#### What you need to do
Below are some records; output exactly the lines from the line with "html: <li><span></span><span>Wir engagieren" to the line with "bottom: 5px ->", both ends kept, and nothing more.

#### Exercise input
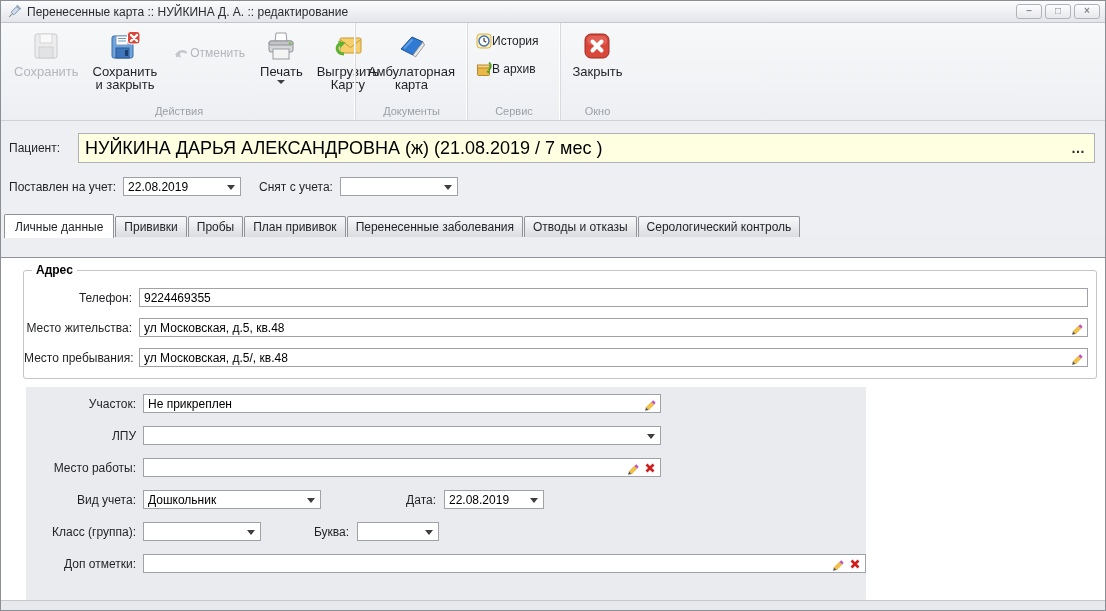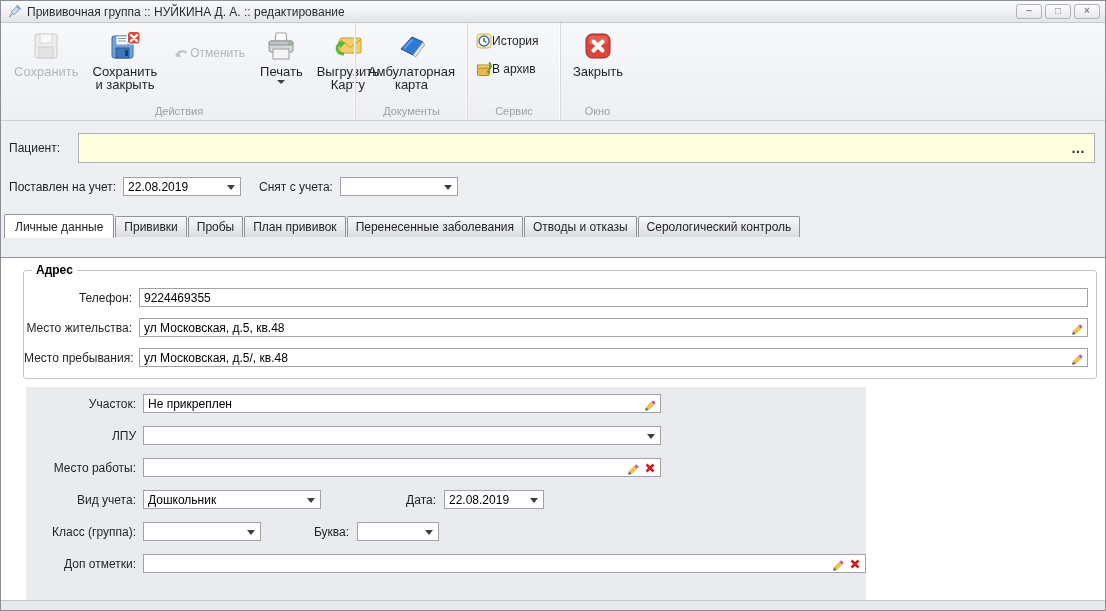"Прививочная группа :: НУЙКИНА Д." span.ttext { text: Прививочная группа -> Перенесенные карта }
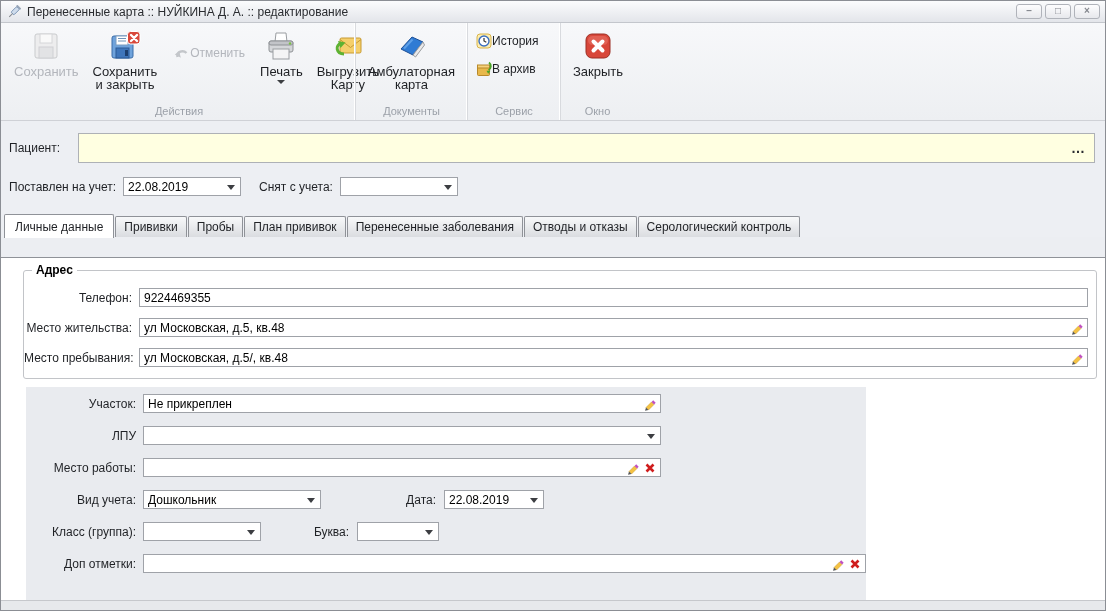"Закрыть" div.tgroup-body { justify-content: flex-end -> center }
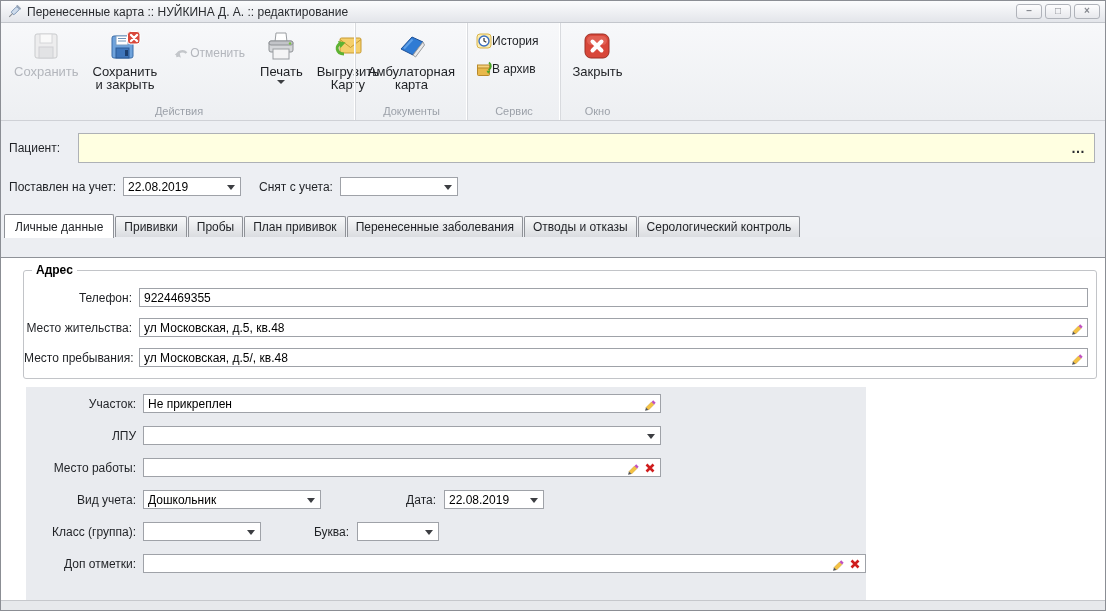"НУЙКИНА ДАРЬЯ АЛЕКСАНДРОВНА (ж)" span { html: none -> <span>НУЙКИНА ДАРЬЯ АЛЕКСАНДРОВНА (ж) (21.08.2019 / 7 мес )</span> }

* * *

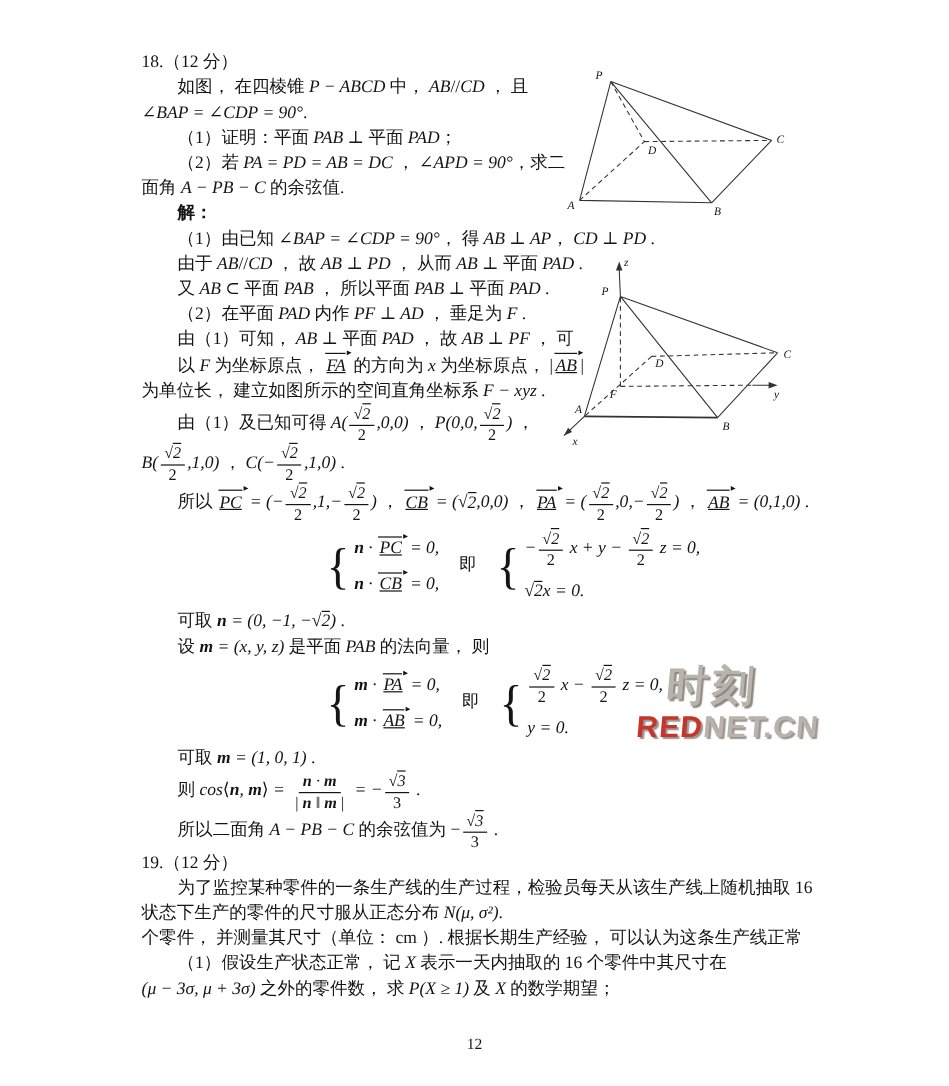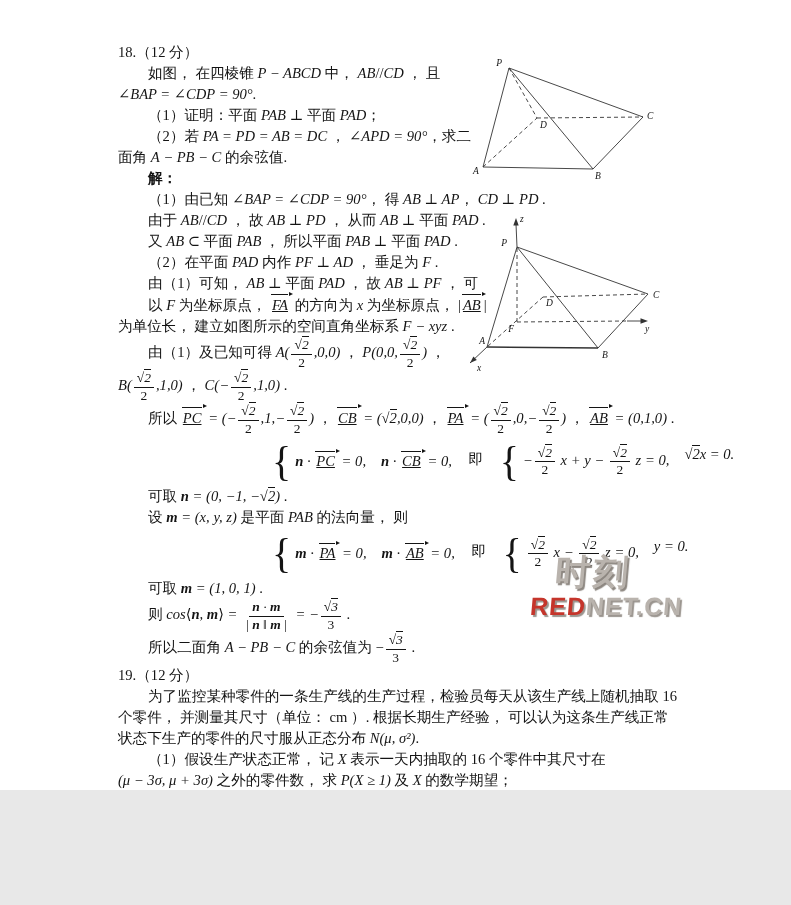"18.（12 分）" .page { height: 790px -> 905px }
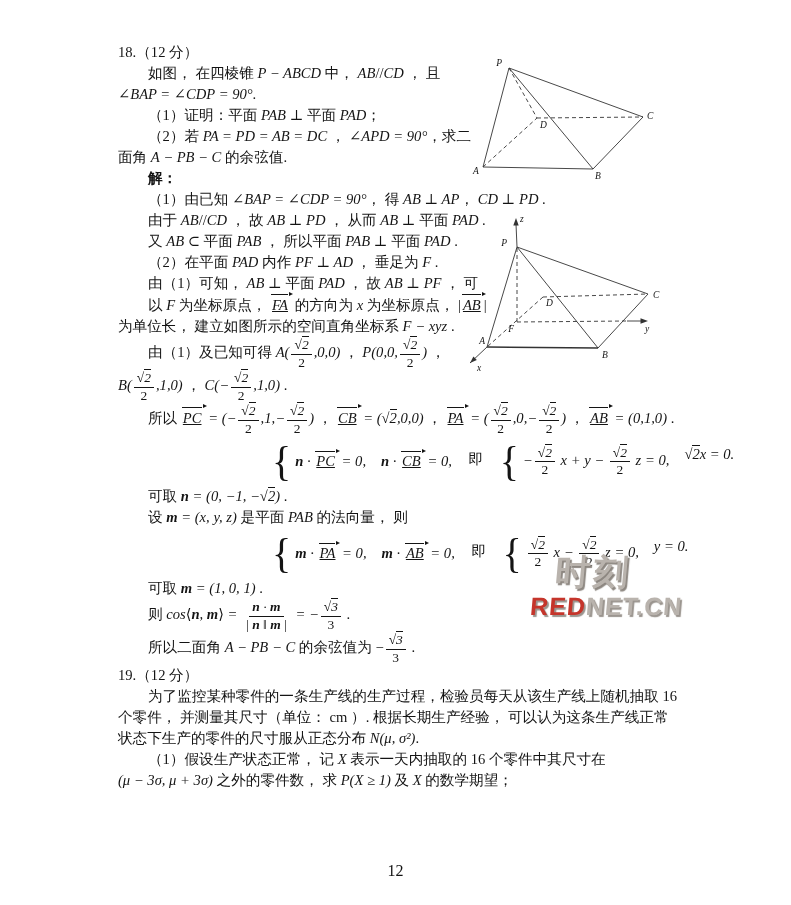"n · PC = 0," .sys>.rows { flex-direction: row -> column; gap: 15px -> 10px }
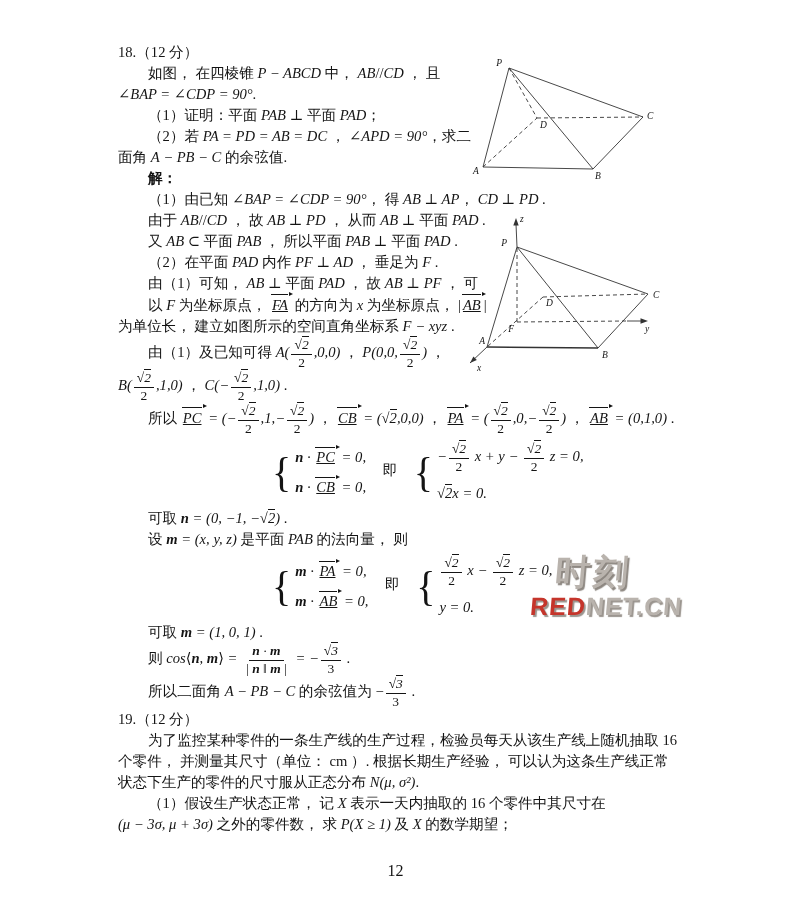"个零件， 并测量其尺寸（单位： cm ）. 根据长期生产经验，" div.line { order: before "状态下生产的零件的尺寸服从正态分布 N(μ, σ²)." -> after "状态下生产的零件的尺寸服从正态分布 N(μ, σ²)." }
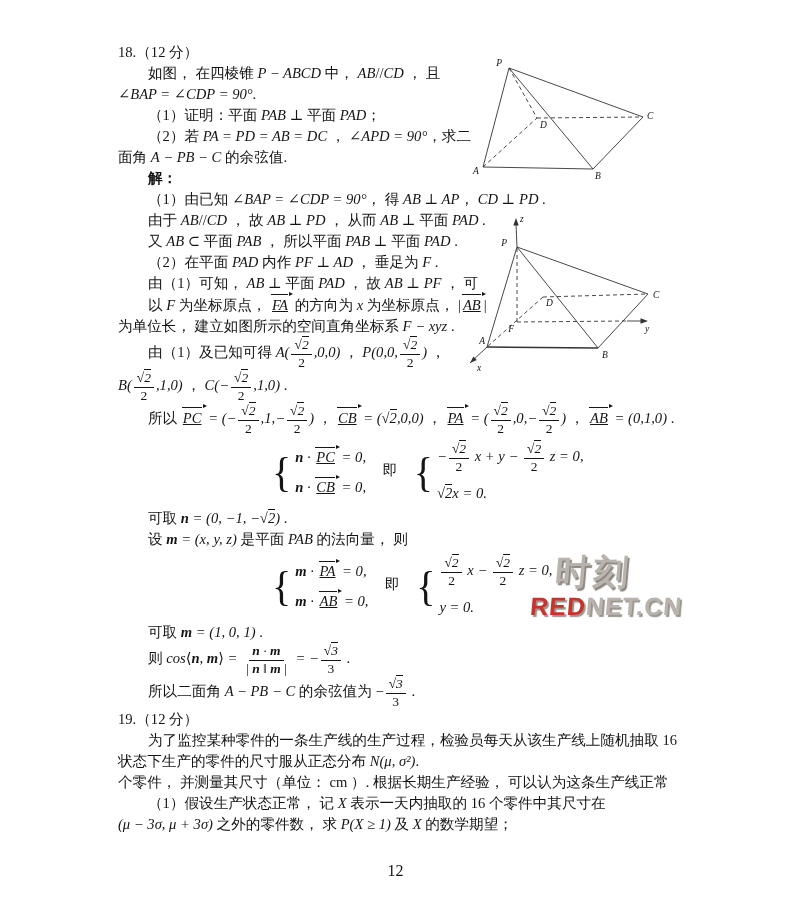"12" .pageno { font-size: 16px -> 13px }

--

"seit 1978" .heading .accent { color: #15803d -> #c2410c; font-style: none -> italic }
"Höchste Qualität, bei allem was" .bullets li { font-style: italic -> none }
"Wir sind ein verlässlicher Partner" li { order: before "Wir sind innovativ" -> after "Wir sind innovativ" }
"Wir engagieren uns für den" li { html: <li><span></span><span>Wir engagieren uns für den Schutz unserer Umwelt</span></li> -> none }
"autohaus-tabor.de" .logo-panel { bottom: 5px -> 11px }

#### Exercise answer
"Wir engagieren uns für den" li { html: <li><span></span><span>Wir engagieren uns für den Schutz unserer Umwelt</span></li> -> none }
"autohaus-tabor.de" .logo-panel { bottom: 5px -> 11px }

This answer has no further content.